**TASK INPUT:**
════════════════════

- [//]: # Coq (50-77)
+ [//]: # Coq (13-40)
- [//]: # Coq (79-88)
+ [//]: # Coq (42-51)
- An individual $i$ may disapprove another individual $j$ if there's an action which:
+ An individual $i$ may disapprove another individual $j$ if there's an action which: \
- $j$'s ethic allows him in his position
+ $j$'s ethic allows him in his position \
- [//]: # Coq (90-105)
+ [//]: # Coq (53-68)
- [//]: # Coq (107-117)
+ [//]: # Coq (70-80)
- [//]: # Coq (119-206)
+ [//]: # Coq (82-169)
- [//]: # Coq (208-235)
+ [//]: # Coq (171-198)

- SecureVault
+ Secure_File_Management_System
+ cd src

════════════════════

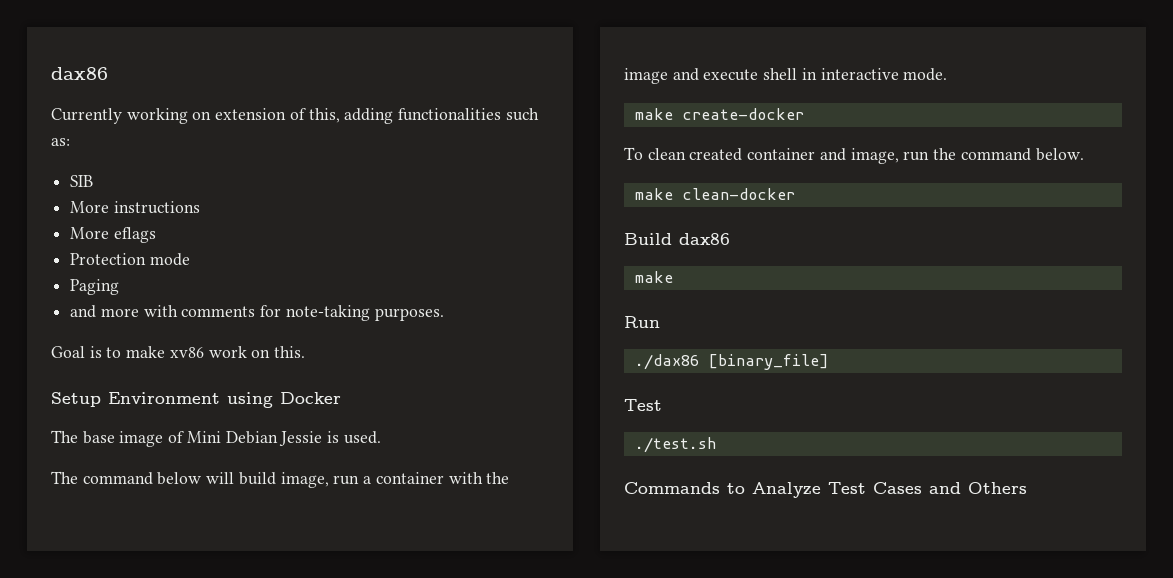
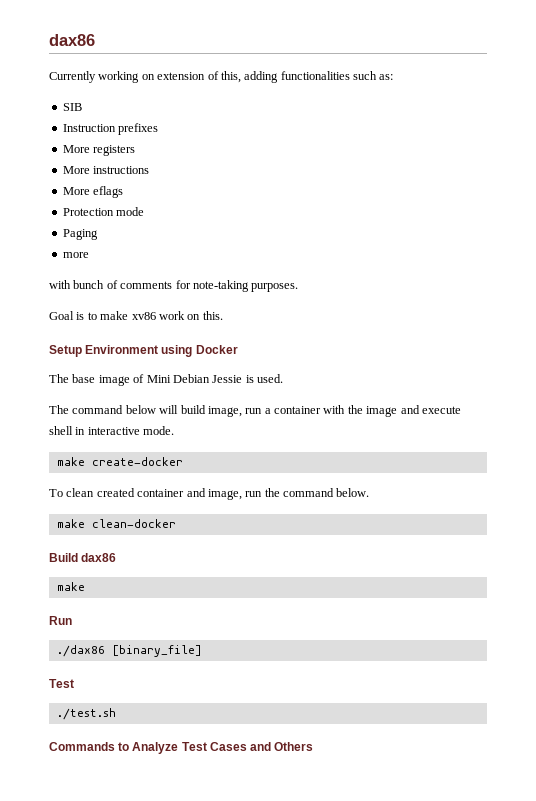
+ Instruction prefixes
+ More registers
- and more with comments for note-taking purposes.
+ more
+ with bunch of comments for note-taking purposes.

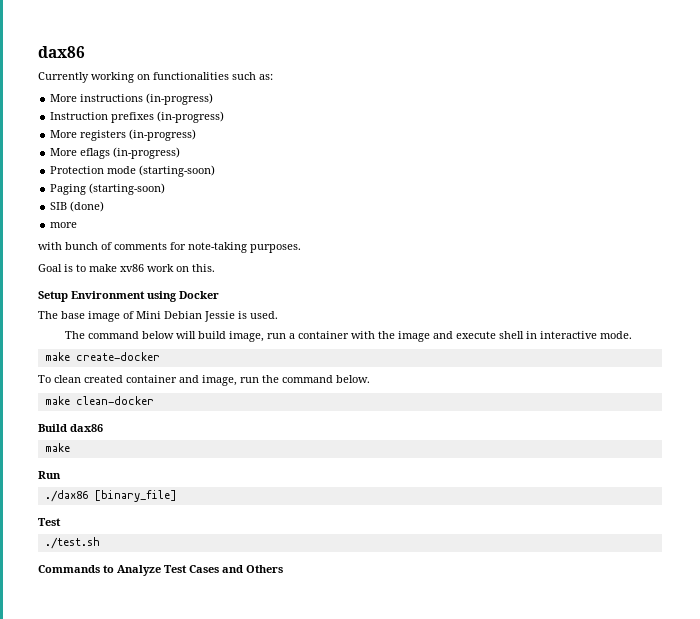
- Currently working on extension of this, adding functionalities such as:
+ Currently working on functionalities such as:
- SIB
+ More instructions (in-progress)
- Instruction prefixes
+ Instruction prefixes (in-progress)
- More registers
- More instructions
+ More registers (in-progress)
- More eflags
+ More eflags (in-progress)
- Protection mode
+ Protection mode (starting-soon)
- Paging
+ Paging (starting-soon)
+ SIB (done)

════════════════════

**EXERCISE BRIEF:** Starting at the line that has "- [//]: # Coq (50-77)" and ending at the line that has "- SecureVault", please write out the lines above exactly, leaving out all others.

**RESULT FOR THIS TASK:**
- [//]: # Coq (50-77)
+ [//]: # Coq (13-40)
- [//]: # Coq (79-88)
+ [//]: # Coq (42-51)
- An individual $i$ may disapprove another individual $j$ if there's an action which:
+ An individual $i$ may disapprove another individual $j$ if there's an action which: \
- $j$'s ethic allows him in his position
+ $j$'s ethic allows him in his position \
- [//]: # Coq (90-105)
+ [//]: # Coq (53-68)
- [//]: # Coq (107-117)
+ [//]: # Coq (70-80)
- [//]: # Coq (119-206)
+ [//]: # Coq (82-169)
- [//]: # Coq (208-235)
+ [//]: # Coq (171-198)

- SecureVault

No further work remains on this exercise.